BERGEN, Norway — The pale, zombielike addicts staggering through concrete underpasses make an unlikely scene in wealthy Norway's picturesque second city.
As a gateway to the fjords that zigzag the oil-rich nation's long coastline, Bergen is the last stop on a global drug route that gives it one of the worst heroin problems in Europe.
Now with a change in local government here and in the capital, Oslo, there is an appetite to use radical policies to curb the alarming number of Norwegians who die of heroin overdoses each year. Alongside traditional replacement therapies, such as methadone, the new left-wing local leaders want to use a medical form of injectable heroin to treat the most at-risk users.
The official goal is to wean them off the drug entirely, but even the most ardent supporters admit the most achievable target is to bring them within a safer environment, while helping to tackle the crime associated with heavy drug use.
“We can't go on criminalizing our drug users. We need the trust between us and the health professionals,” said Kim Arnetvedt, an addict and member of the Association for a Humane Drug Policy, a campaign group.
Norway has the worst heroin mortality rate in Western Europe with 70 drug deaths per million inhabitants in 2013, according to the European Union's drugs watchdog, the European Monitoring Center for Drugs and Drugs Addiction.
In the continent as a whole, Norway trails only Estonia, with 127 deaths per million. The average is 16.

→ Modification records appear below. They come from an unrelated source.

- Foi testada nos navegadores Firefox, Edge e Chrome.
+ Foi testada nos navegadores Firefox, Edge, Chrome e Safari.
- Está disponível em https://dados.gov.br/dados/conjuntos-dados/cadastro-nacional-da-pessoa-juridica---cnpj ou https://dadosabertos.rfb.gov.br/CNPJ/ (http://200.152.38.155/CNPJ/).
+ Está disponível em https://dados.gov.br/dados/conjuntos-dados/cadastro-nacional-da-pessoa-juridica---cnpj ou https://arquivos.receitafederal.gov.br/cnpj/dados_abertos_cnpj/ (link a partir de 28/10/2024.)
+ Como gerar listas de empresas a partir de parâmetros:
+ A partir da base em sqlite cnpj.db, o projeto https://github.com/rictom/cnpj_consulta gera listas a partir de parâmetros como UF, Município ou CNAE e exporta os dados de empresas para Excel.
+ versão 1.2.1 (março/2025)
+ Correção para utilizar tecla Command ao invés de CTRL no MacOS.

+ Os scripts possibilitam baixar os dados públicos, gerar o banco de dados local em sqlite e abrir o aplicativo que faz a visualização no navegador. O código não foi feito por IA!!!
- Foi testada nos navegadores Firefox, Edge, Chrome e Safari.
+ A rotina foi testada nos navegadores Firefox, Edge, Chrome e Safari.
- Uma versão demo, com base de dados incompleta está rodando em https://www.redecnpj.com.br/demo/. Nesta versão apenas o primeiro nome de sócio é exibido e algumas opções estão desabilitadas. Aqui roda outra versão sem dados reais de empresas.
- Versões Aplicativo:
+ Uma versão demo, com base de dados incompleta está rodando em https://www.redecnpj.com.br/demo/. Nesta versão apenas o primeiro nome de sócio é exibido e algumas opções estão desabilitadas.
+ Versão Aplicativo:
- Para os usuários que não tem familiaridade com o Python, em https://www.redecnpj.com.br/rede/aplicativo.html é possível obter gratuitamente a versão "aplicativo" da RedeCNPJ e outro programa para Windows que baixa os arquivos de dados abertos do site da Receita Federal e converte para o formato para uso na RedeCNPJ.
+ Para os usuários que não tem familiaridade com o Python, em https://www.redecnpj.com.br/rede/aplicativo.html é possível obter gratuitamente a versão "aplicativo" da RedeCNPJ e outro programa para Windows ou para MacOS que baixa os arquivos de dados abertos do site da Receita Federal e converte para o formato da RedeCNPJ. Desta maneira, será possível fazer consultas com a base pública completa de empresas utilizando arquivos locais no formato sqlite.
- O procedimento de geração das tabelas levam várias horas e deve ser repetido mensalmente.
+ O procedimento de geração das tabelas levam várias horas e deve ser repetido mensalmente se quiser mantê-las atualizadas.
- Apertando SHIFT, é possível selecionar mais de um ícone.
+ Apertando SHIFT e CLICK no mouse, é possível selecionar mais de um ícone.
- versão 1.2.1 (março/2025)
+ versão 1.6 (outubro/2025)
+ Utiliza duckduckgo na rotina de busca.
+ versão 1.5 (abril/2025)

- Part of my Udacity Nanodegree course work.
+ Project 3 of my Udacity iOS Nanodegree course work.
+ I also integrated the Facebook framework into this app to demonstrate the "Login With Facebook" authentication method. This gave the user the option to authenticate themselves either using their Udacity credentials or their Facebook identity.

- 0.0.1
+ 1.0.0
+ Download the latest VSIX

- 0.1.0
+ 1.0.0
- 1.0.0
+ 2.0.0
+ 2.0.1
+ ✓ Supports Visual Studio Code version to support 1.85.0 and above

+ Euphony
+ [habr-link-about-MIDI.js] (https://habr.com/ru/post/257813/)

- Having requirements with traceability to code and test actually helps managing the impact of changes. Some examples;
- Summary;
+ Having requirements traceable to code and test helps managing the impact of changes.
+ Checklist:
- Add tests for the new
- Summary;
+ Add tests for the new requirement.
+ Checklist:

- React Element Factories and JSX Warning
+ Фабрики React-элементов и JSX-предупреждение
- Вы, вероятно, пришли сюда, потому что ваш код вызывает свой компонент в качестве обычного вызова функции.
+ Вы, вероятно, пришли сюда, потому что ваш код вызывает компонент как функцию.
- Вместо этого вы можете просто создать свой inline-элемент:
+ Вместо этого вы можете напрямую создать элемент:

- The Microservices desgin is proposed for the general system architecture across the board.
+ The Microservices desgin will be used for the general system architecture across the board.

Like most of Bergen's estimated 1,100 regular users, Arnetvedt spends much of his time near the city-run Straxhuset needle exchange center between the housing projects and the industrialized western edge of the city where addicts can get clean needles, medical help and a hot meal. He reluctantly dips in and out of medical rehabilitation programs run out of centers like this, but is highly suspicious of a health system that he says is too close to the police and makes “every day of addiction miserable.”
He is treated with methadone and anti-depressants, but says he can't imagine ever shaking his addiction to heroin.
Some are skeptical. Anti-drug campaigner Mina Gerhardsen says free heroin therapy would put too much strain on many of the vulnerable users it is intended to reach.
“They won't be able to use this because you need to show up at the same place and time several times a day,” she said. “Many of these people are not capable of that.”
Gerhardsen also said the publicly funded medical heroin programs would be too expensive. The cost of the treatment can reach $22,000 per year, compared with an upper level of $3,800 per year for methadone, according to the EU drugs watchdog.